Explanation: ### Explanation The clinical presentation described is a classic manifestation of **Langerhans Cell Histiocytosis (LCH)**, specifically the multisystem variant (formerly known as Letterer-Siwe disease or Hand-Schüller-Christian syndrome). **Why Option C is Correct:** LCH is a proliferative disorder of myeloid dendritic cells. The diagnosis is based on a characteristic "clinical triad" and associated findings: 1. **Skin Involvement:** Seborrheic dermatitis-like rash (often involving the scalp, diaper area, and trunk) is a hallmark. 2. **Ear Involvement:** Chronic ear discharge (otitis media/externa) that is refractory to antibiotics. 3. **Diabetes Insipidus (DI):** Infiltration of the posterior pituitary leads to polyuria and polydipsia. 4. **Organomegaly:** Hepatosplenomegaly and lymphadenopathy indicate multisystem involvement, which carries a poorer prognosis. **Why Other Options are Incorrect:** * **Leukemia (A):** While it causes hepatosplenomegaly and bone pain, it does not typically present with seborrheic dermatitis or diabetes insipidus. * **Lymphoma (B):** Primarily presents with painless lymphadenopathy and B-symptoms (fever, weight loss).
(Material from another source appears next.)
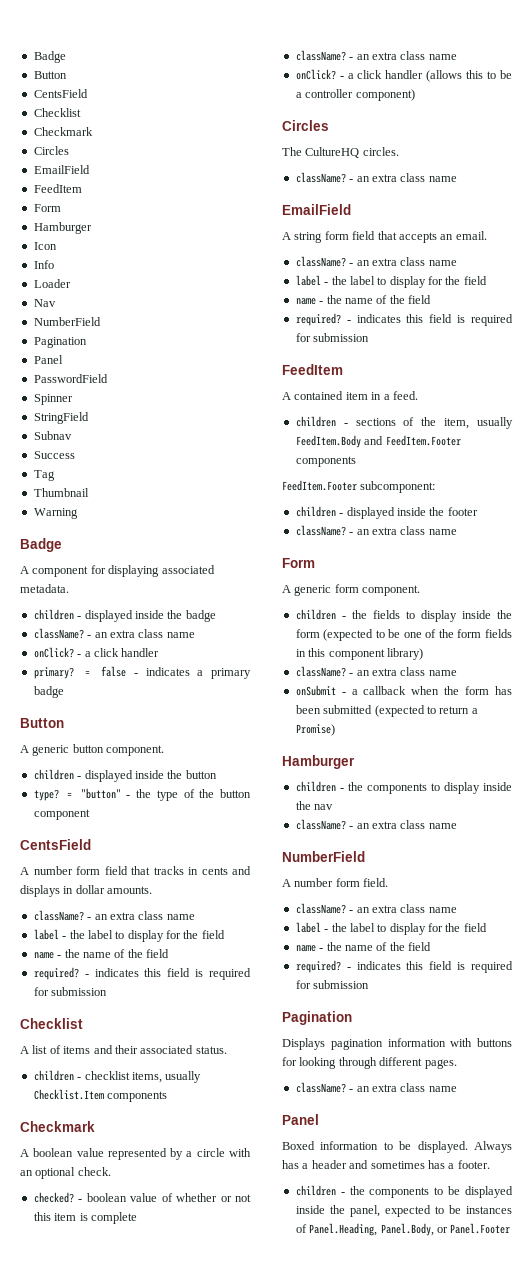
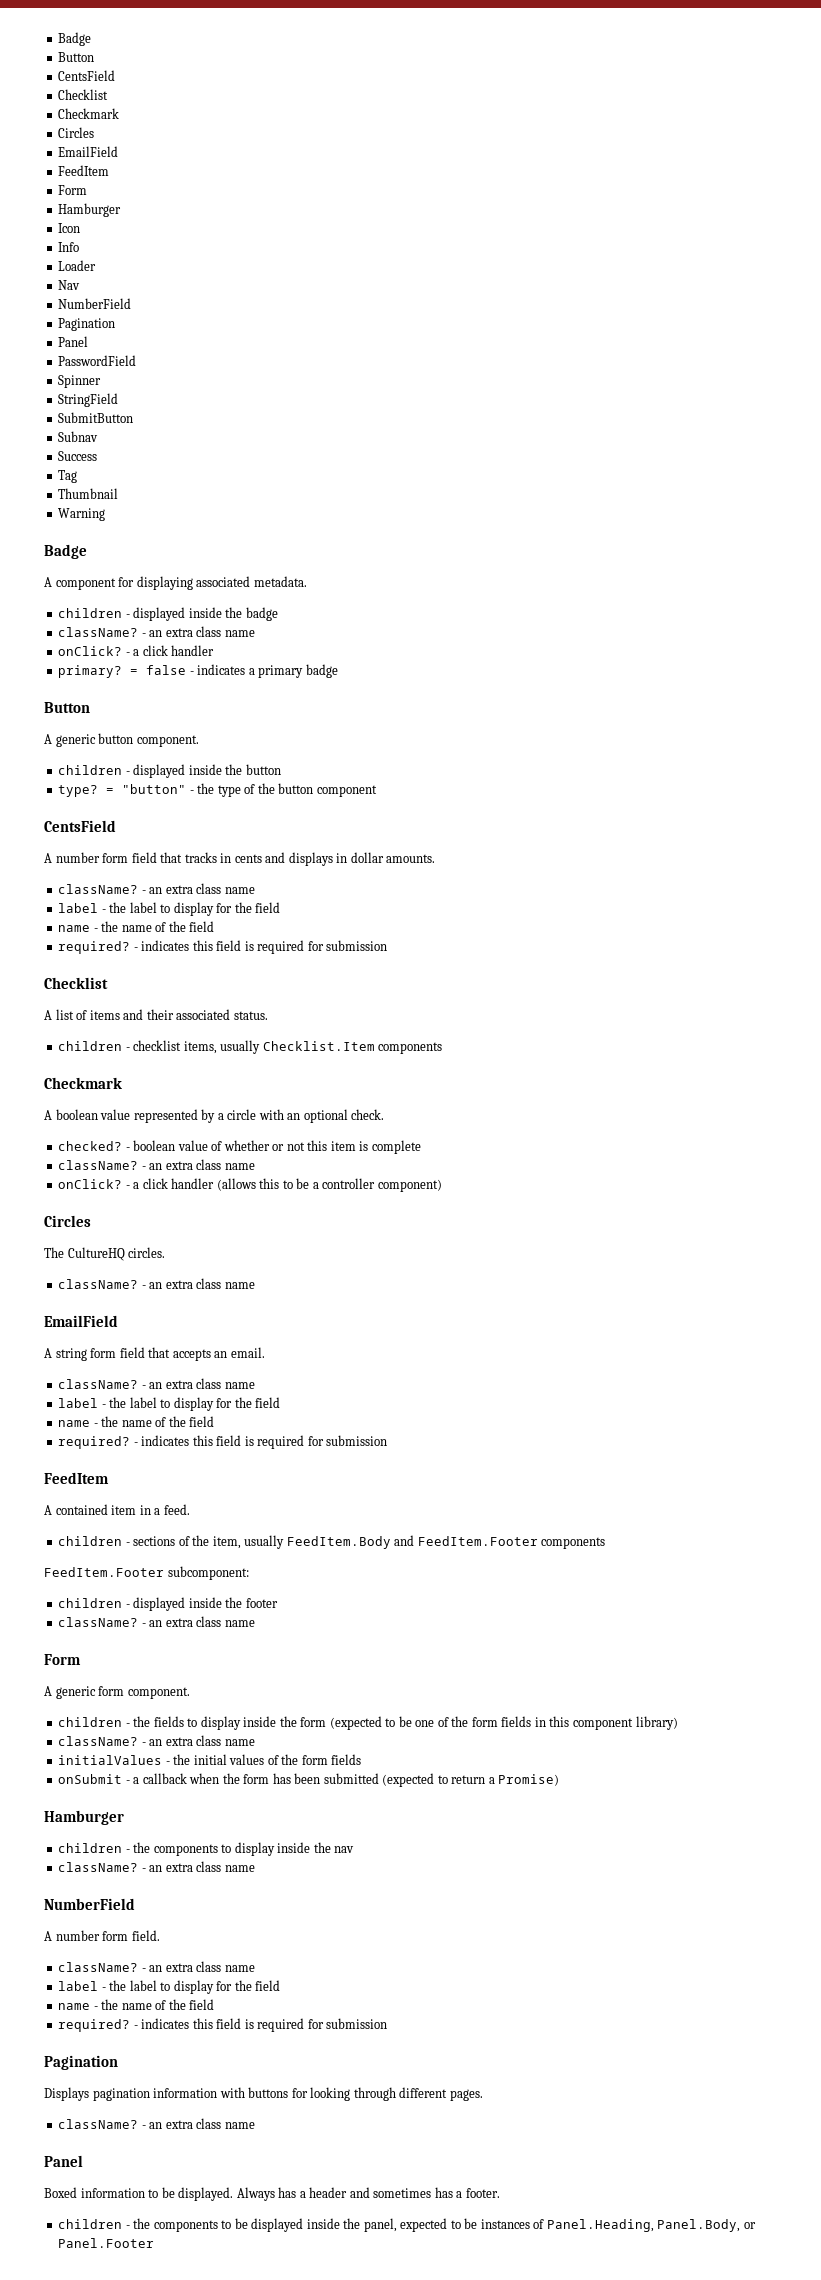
(89, 418) none -> [58,412,134,423] // SubmitButton
(457, 673) none -> [58,1754,362,1765] // initialValues - the initial values of the form fields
It rarely causes the specific combination of skin rash and polyuria. * **Germ Cell Tumor (D):** While these can occur in the pineal/suprasellar region causing DI, they do not present with seborrheic dermatitis or hepatosplenomegaly. **High-Yield Clinical Pearls for NEET-PG:** * **Pathognomonic Marker:** **Birbeck granules** (tennis-racket shaped) seen on Electron Microscopy. * **Immunohistochemistry (IHC):** Positive for **CD1a, S100, and CD207 (Langerin)**. * **Radiology:** "Punched-out" lytic lesions in the skull. * **Hand-Schüller-Christian Triad:** Lytic bone lesions, Exophthalmos, and Diabetes Insipidus.